▶ _Exercise prompt_
An exact copy of all the data, minus the images, is required.
(Source material Opens)
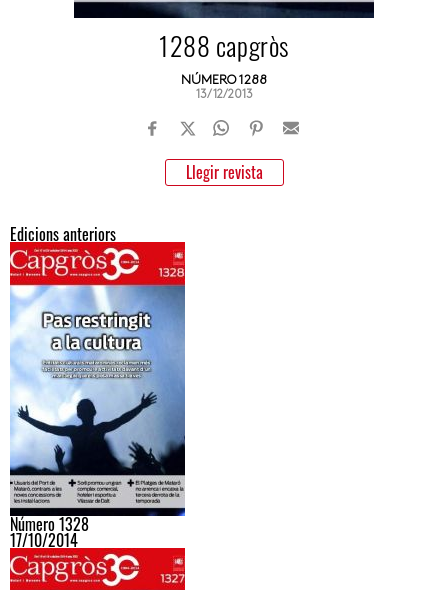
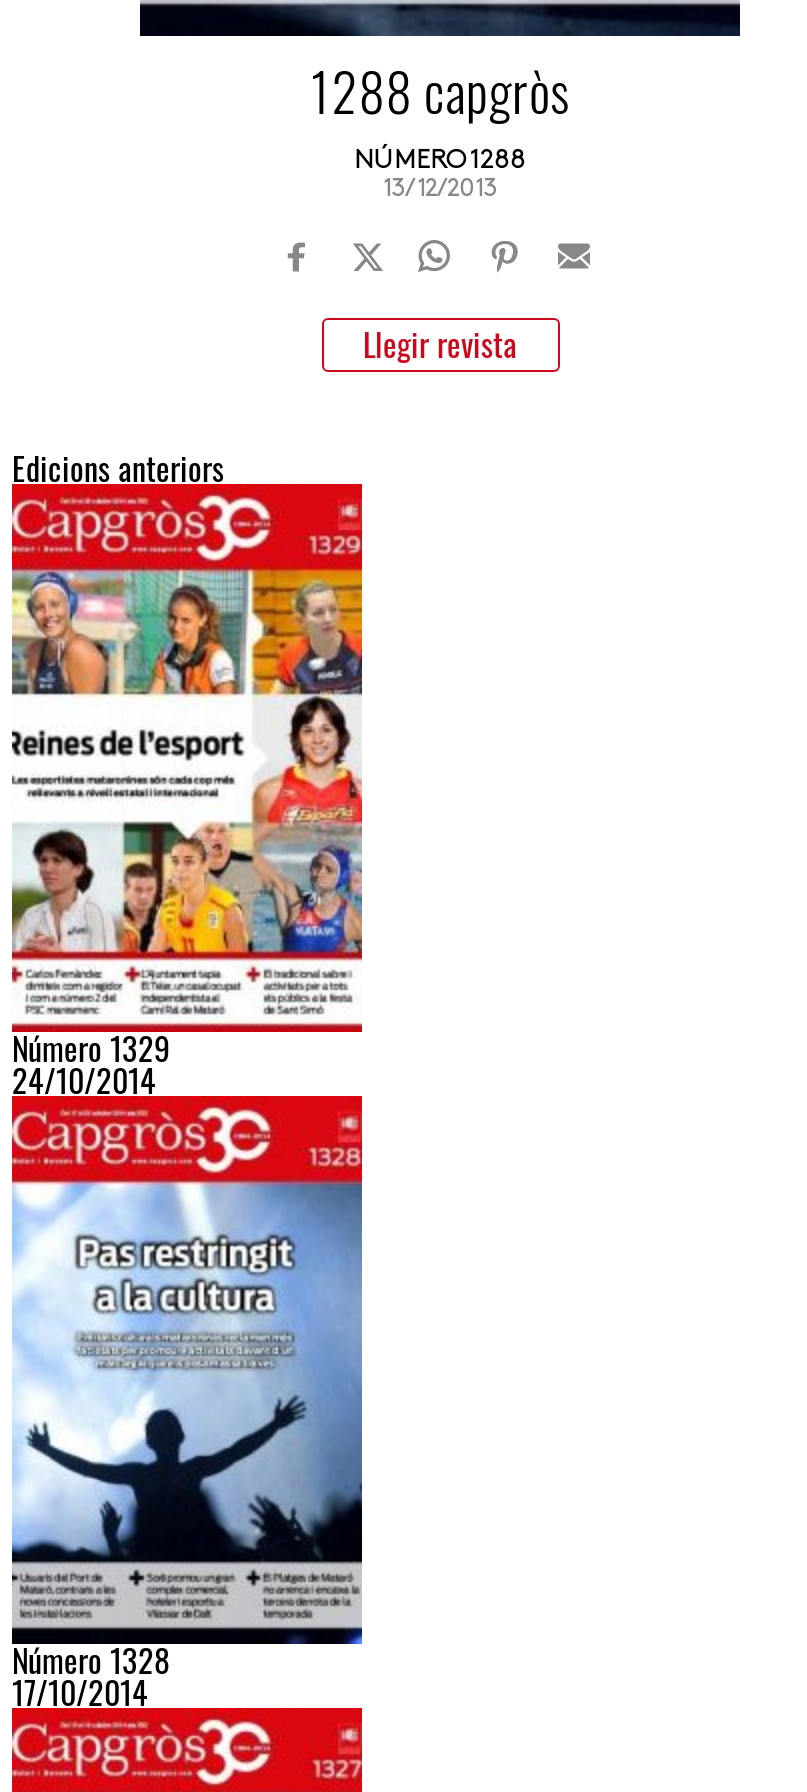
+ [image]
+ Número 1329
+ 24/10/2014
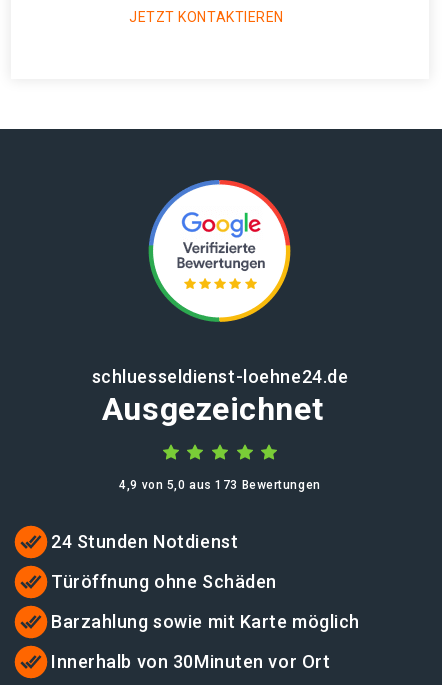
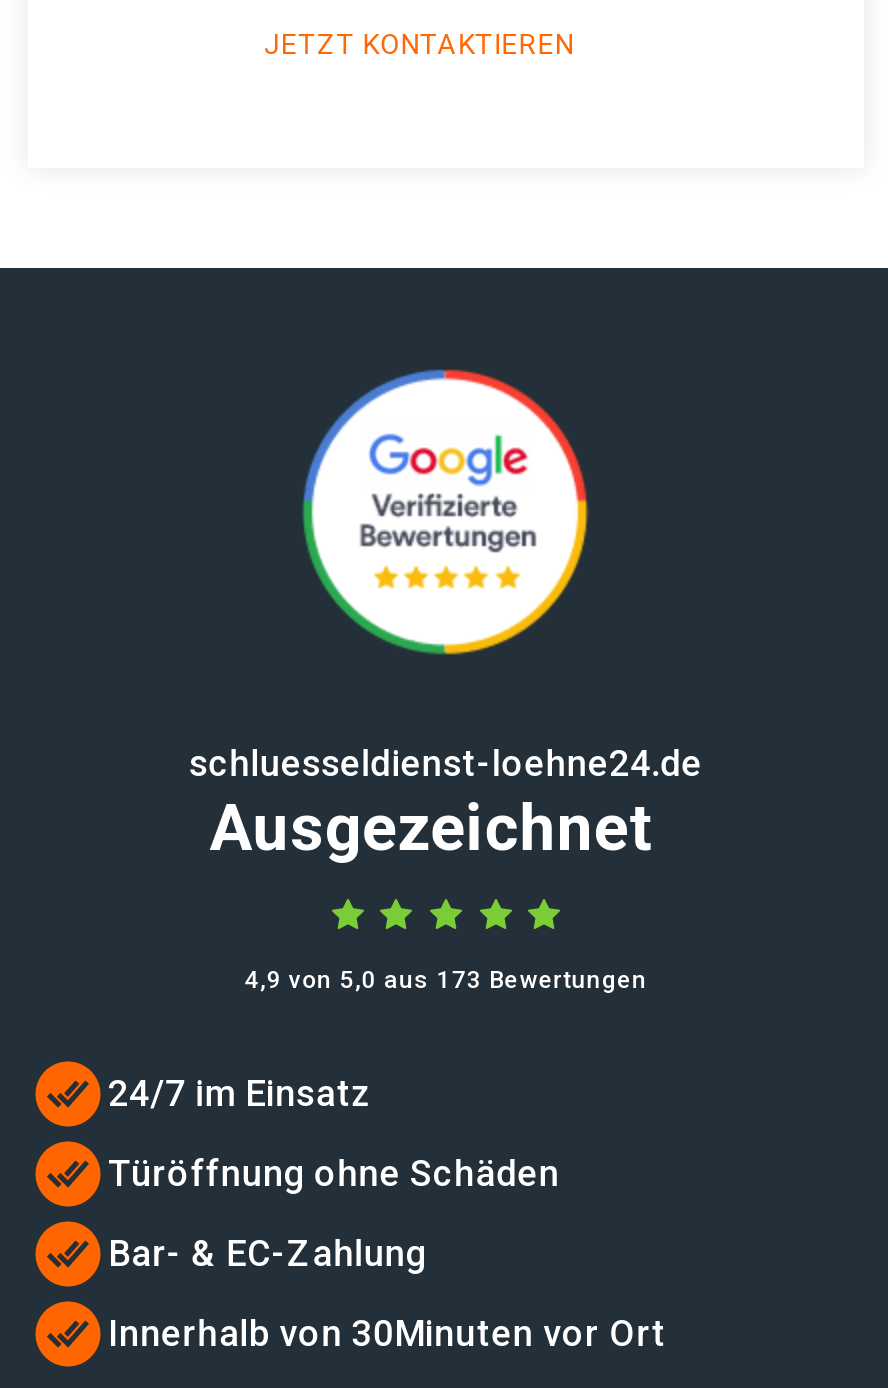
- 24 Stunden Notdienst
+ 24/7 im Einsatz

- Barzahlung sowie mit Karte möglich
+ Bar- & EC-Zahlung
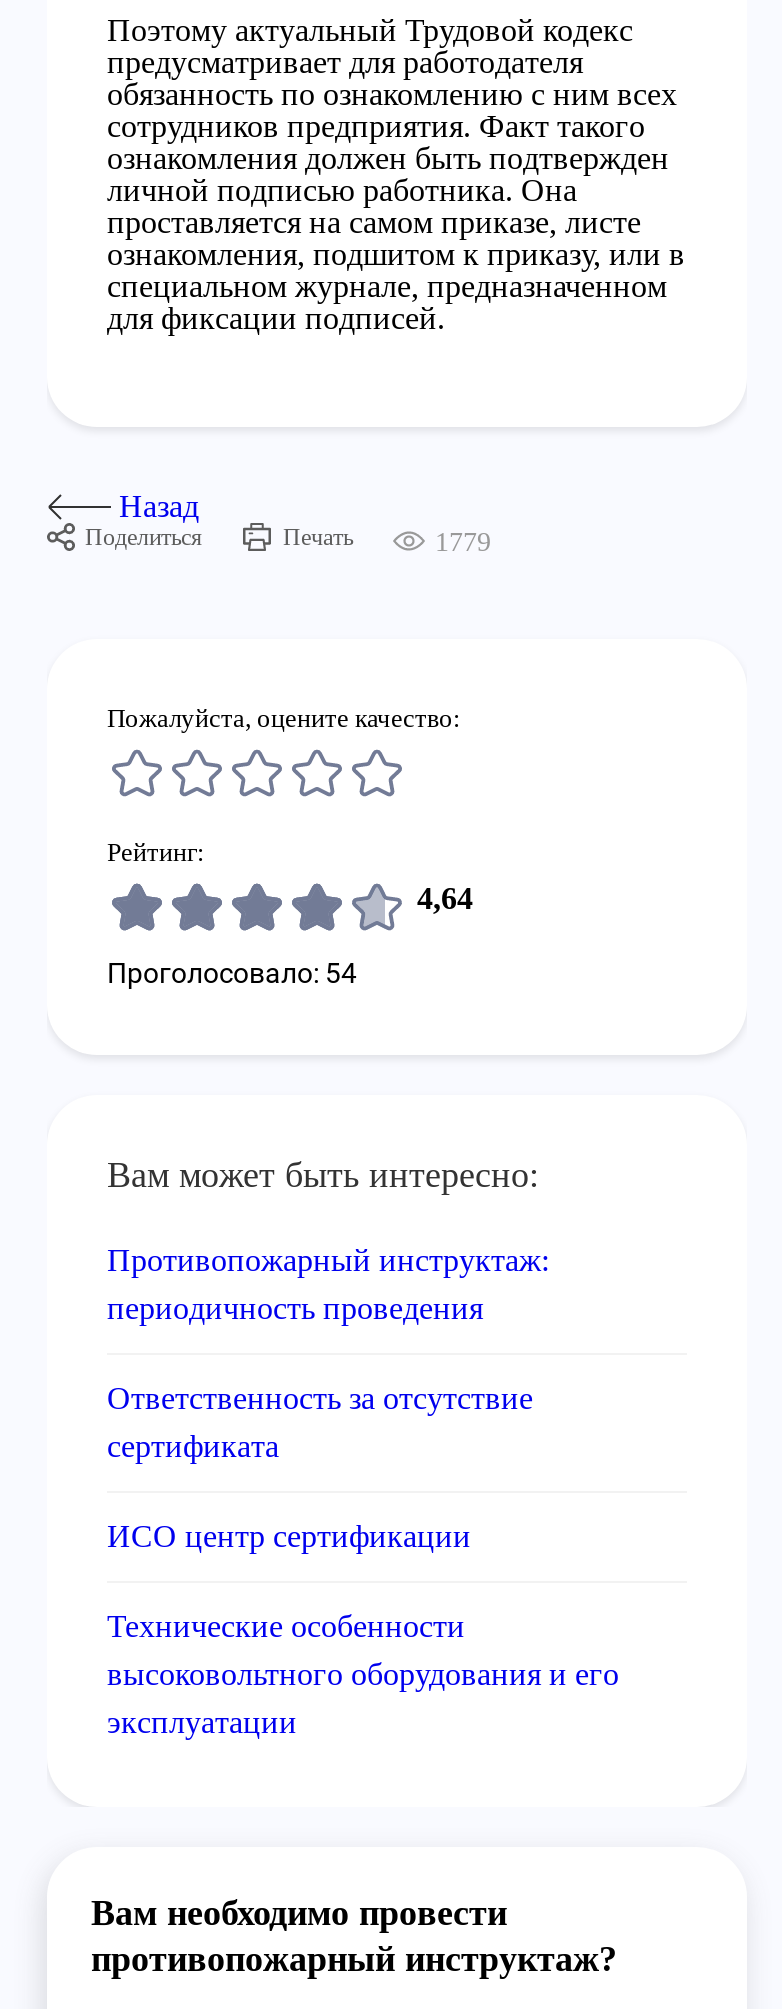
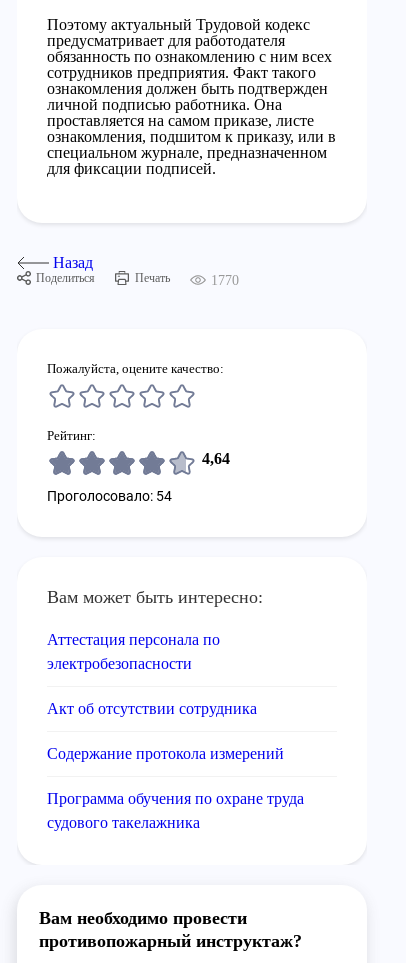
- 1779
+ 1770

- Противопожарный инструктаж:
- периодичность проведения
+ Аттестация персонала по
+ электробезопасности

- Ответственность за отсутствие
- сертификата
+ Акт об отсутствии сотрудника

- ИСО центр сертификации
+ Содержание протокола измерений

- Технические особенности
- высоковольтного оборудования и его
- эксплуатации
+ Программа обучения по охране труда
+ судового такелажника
(Source material Closes)
▶ _Your response_
+ [image]
+ Número 1329
+ 24/10/2014
- 24 Stunden Notdienst
+ 24/7 im Einsatz

- Barzahlung sowie mit Karte möglich
+ Bar- & EC-Zahlung
- 1779
+ 1770

- Противопожарный инструктаж:
- периодичность проведения
+ Аттестация персонала по
+ электробезопасности

- Ответственность за отсутствие
- сертификата
+ Акт об отсутствии сотрудника

- ИСО центр сертификации
+ Содержание протокола измерений

- Технические особенности
- высоковольтного оборудования и его
- эксплуатации
+ Программа обучения по охране труда
+ судового такелажника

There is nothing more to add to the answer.